Sevoflurane (1,1,1,3,3,3-hexafluoro-2-(fluoromethoxy)propane; synonym, fluoromethyl hexafluoroisopropyl ether), is a sweet-smelling, nonflammable, highly fluorinated methyl isopropyl ether used as an inhalational anaesthetic for induction and maintenance of general anesthesia. After desflurane, it is the volatile anesthetic with the fastest onset and offset.
It is one of the most commonly used volatile anesthetic agents, particularly for outpatient anesthesia, across all ages, as well as in veterinary medicine. Together with desflurane, sevoflurane is replacing isoflurane and halothane in modern anesthesiology. It is often administered in a mixture of nitrous oxide and oxygen.

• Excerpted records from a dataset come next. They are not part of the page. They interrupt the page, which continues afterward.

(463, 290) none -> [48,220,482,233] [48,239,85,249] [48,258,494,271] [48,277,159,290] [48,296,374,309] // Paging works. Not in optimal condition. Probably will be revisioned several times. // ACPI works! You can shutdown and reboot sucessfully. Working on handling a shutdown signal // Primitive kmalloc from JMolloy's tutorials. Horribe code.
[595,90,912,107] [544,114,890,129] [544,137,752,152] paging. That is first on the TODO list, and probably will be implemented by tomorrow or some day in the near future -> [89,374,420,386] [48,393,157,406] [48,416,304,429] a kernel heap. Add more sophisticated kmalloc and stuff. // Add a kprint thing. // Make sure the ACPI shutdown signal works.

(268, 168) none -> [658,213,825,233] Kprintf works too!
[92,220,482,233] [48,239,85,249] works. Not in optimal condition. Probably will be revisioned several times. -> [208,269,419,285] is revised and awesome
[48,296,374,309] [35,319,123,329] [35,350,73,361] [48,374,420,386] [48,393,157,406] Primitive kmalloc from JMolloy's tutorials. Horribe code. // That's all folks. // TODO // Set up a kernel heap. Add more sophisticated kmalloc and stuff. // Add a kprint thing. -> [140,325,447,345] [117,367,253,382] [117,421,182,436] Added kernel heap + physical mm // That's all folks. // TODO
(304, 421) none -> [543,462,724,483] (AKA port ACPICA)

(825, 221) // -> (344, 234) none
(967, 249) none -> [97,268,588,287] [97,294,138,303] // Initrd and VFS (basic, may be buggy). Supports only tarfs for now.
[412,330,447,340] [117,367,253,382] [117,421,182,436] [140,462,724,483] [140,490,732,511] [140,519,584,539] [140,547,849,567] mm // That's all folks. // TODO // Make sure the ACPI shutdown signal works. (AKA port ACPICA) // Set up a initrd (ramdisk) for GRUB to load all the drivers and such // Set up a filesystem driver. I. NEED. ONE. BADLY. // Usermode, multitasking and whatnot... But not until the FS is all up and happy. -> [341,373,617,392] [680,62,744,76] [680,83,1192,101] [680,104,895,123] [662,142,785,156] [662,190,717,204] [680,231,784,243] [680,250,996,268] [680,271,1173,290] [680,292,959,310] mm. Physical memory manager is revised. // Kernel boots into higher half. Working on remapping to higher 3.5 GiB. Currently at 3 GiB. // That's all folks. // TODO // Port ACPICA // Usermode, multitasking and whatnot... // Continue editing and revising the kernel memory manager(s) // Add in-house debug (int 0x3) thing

Sevoflurane “has an excellent safety record”, but is under review for potential neurotoxicity, especially relevant to administration in infants and children, and rare reports similar to halothane hepatotoxicity. Sevoflurane is the preferred agent for mask induction due to its lesser irritation to mucous membranes.
Sevoflurane was discovered by Ross Terrel and independently by Bernard M Regan. A detailed report of its development and properties appeared in 1975 in a paper authored by Richard Wallin, Bernard Regan, Martha Napoli and Ivan Stern. It was introduced into clinical practice initially in Japan in 1990 by Maruishi Pharmaceutical Co., Ltd. Osaka, Japan. The rights for sevoflurane worldwide were held by AbbVie. It is now available as a generic drug.